Mike D’Antoni is in the midst of guiding this version of the Lakers to one of the worst seasons in franchise history, and even though he has two years left on his deal, only one of them is guaranteed, and his future in Los Angeles couldn’t possibly be less certain once this current campaign comes to its merciful conclusion on April 16.
L.A. may decide to retain D’Antoni next year if the team is unable to sign any impactful free agents this summer, because it wouldn’t make sense to pay two head coaches if the club is expected to miss the postseason with a below average year once again. But that’s a bit of a long shot at this point, as the stench of this dreadful season needs to be washed away, with a coaching change promising fans a clean slate heading into next year, if nothing else.
D’Antoni has a certain level of cache in the coaching ranks, however, so even if the Lakers decide it’s time to part ways, he will have other options. And that apparently extends to the college ranks, as well.

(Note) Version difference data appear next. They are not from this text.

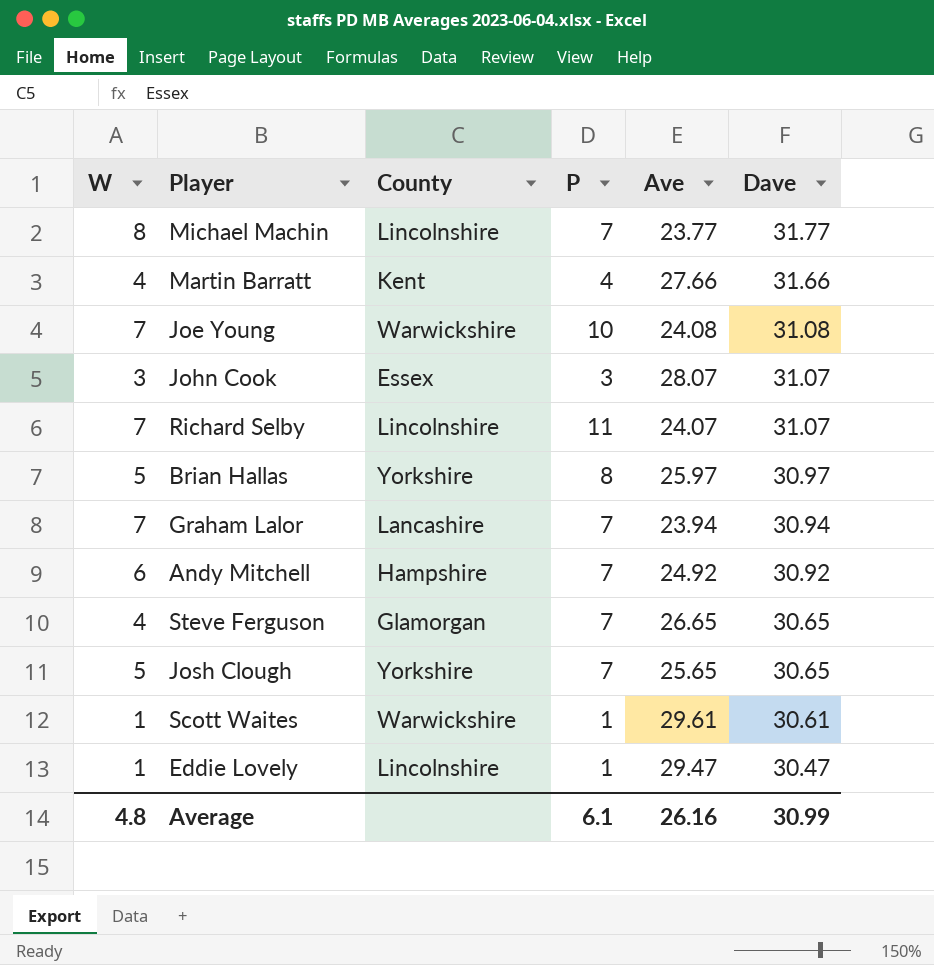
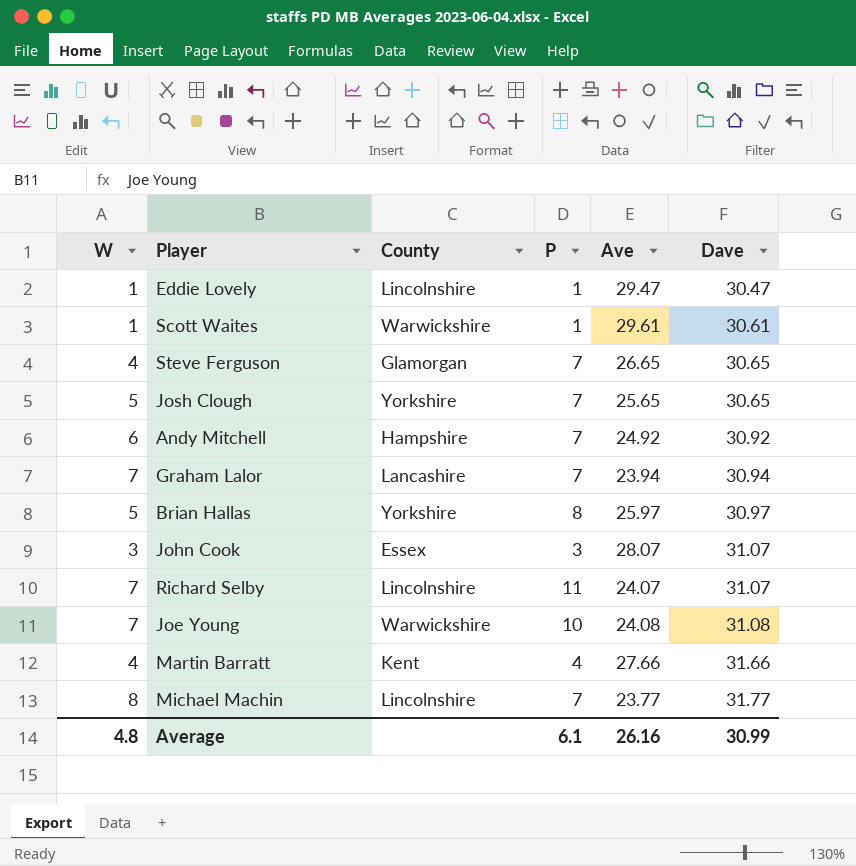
row order: Dave descending -> Dave ascending

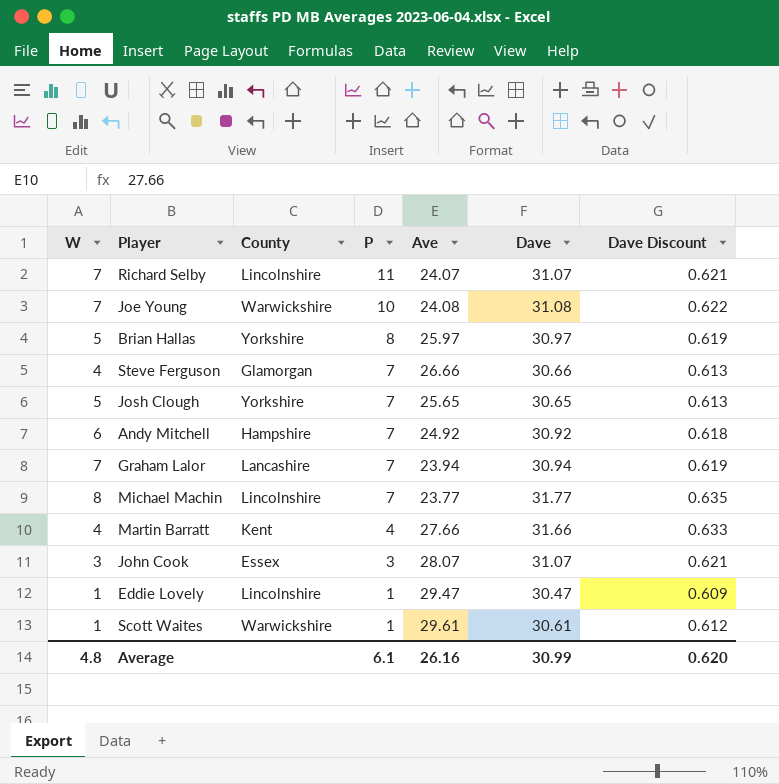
row order: Dave ascending -> P descending
column Dave Discount | formula: none -> [Dave] * 0.02
Steve Ferguson | Ave: 26.65 -> 26.66
Steve Ferguson | Dave: 30.65 -> 30.66

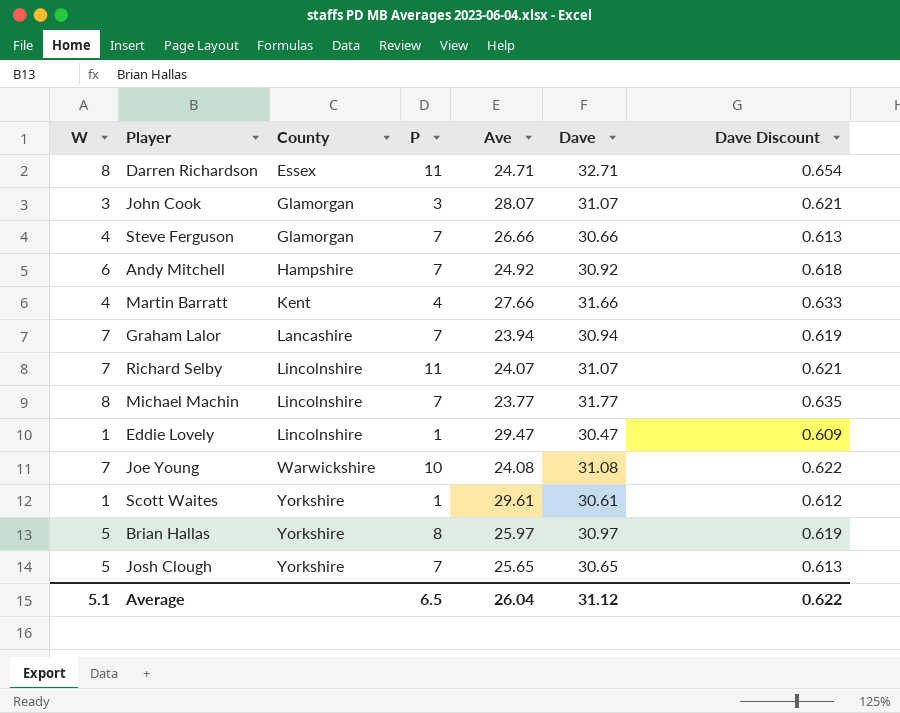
row order: P descending -> County ascending
row Darren Richardson: none -> 8 | Essex | 11 | 24.71 | 32.71 | 0.654
John Cook | County: Essex -> Glamorgan
Scott Waites | County: Warwickshire -> Yorkshire
Average | W: 4.8 -> 5.1
Average | P: 6.1 -> 6.5
Average | Ave: 26.16 -> 26.04
Average | Dave: 30.99 -> 31.12
Average | Dave Discount: 0.620 -> 0.622

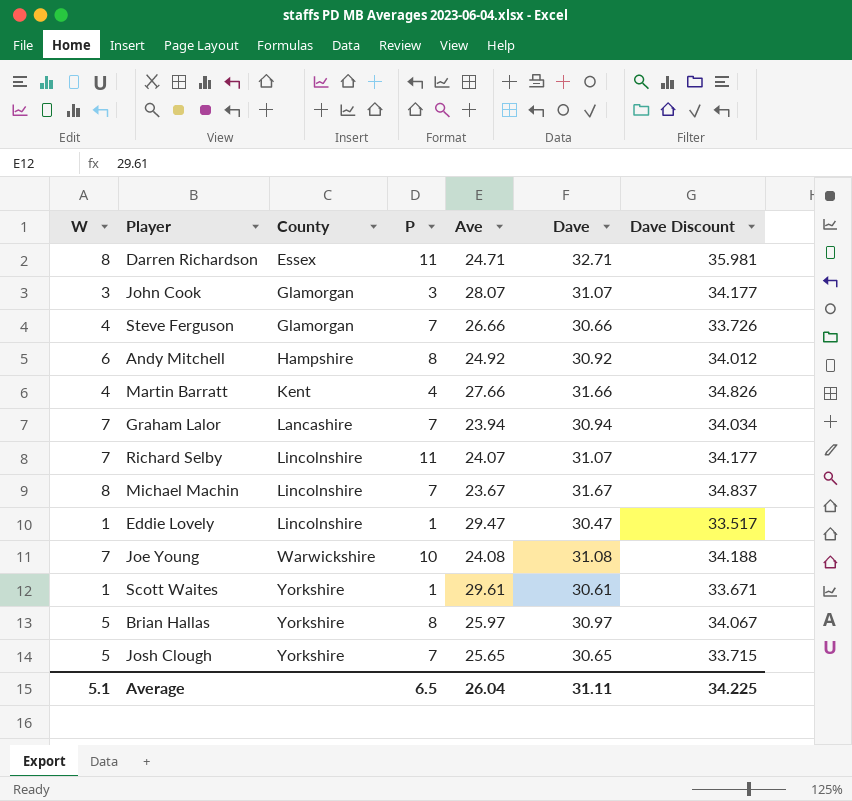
column Dave Discount | formula: [Dave] * 0.02 -> [Dave] * 1.1
Andy Mitchell | P: 7 -> 8
Michael Machin | Ave: 23.77 -> 23.67
Michael Machin | Dave: 31.77 -> 31.67
Average | Dave: 31.12 -> 31.11
Average | Dave Discount: 0.622 -> 34.225

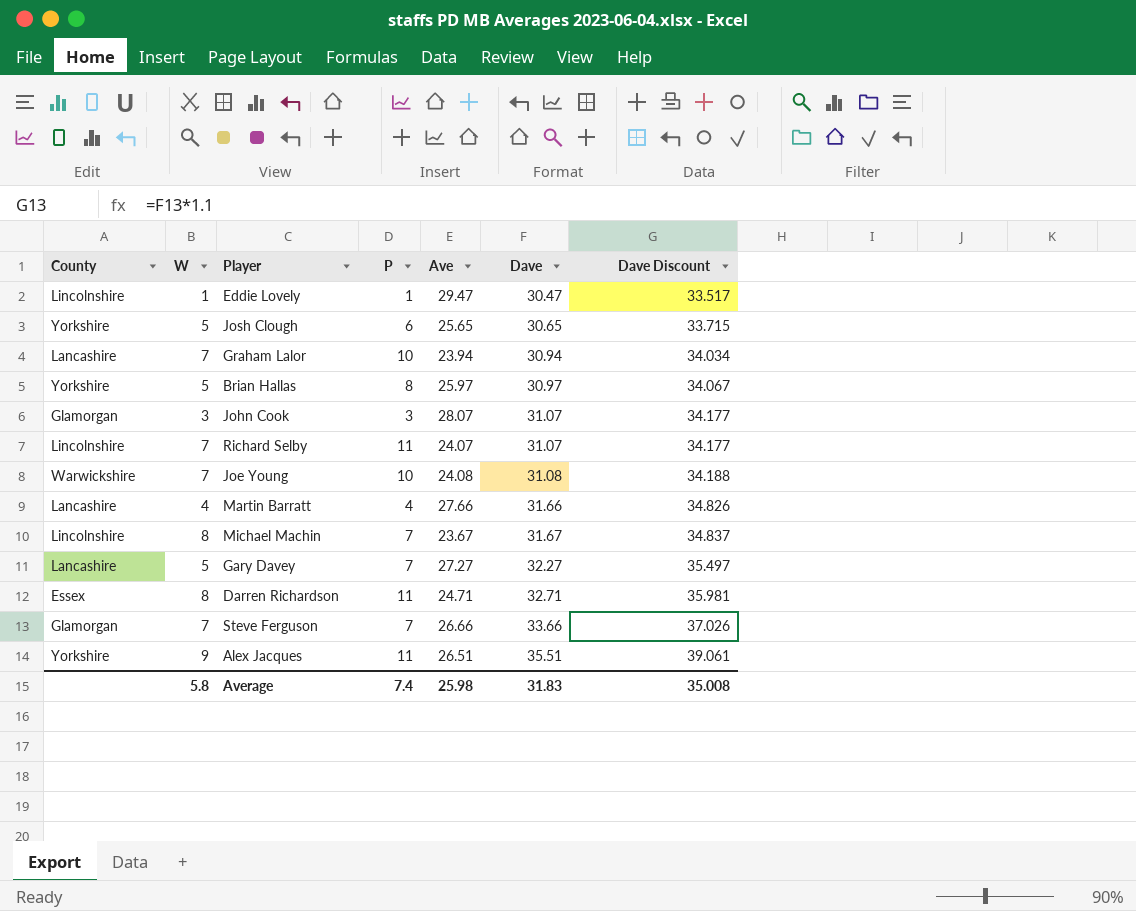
row order: County ascending -> Dave ascending
column County | position: 3 -> 1
row Andy Mitchell: 6 | Hampshire | 8 | 24.92 | 30.92 | 34.012 -> none
row Scott Waites: 1 | Yorkshire | 1 | 29.61 | 30.61 | 33.671 -> none
Josh Clough | P: 7 -> 6
Graham Lalor | P: 7 -> 10
Martin Barratt | County: Kent -> Lancashire
row Gary Davey: none -> Lancashire | 5 | 7 | 27.27 | 32.27 | 35.497
Steve Ferguson | W: 4 -> 7
Steve Ferguson | Dave: 30.66 -> 33.66
Steve Ferguson | Dave Discount: 33.726 -> 37.026
row Alex Jacques: none -> Yorkshire | 9 | 11 | 26.51 | 35.51 | 39.061
Average | W: 5.1 -> 5.8
Average | P: 6.5 -> 7.4
Average | Ave: 26.04 -> 25.98
Average | Dave: 31.11 -> 31.83
Average | Dave Discount: 34.225 -> 35.008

Marshall University has reached out to Los Angeles Lakers coach Mike D’Antoni to gauge his interest in coaching his alma mater, according to sources close to the process.
Sources told ESPN.com that the Thundering Herd have pursued D’Antoni before and made this latest inquiry — which coincides with his uncertain future in Los Angeles — because they “always sound him out” any time Marshall has an opening in a bow to D’Antoni’s stature in school history.
But sources stressed D’Antoni is highly unlikely to make such a switch even if the Lakers opt for a change at season’s end. Although he has served as an unofficial sounding board for school officials in the past, D’Antoni has coached only at the pro level, with three stops in Italy and stints with the Denver Nuggets, Phoenix Suns, New York Knicks and Lakers in the NBA.
“I would think his days are numbered based on Kobe saying he had no interest in playing for him next year,” a source told CBSSports.com. “If he isn’t with the Lakers, I believe he will be at Marshall because there is mutual interest.”
D’Antoni’s style actually seems geared toward the college game, with coaches at that level acting as dictators where players are all expected to fall in line, no questions asked. Historically, D’Antoni has had communication issues with players not believed to be in his inner circle, and his straight forward yet sarcastic remarks would be a huge hit at the college level.
The system D’Antoni runs might also be better suited to the college game at this point, but it’s difficult to envision that we’d ever get to find out if it would indeed be a success. It’s unclear how well he’d be able to recruit players, or how much interest he’d have in even doing so — and that’s really what college hoops is about for head coaches, more than anything else.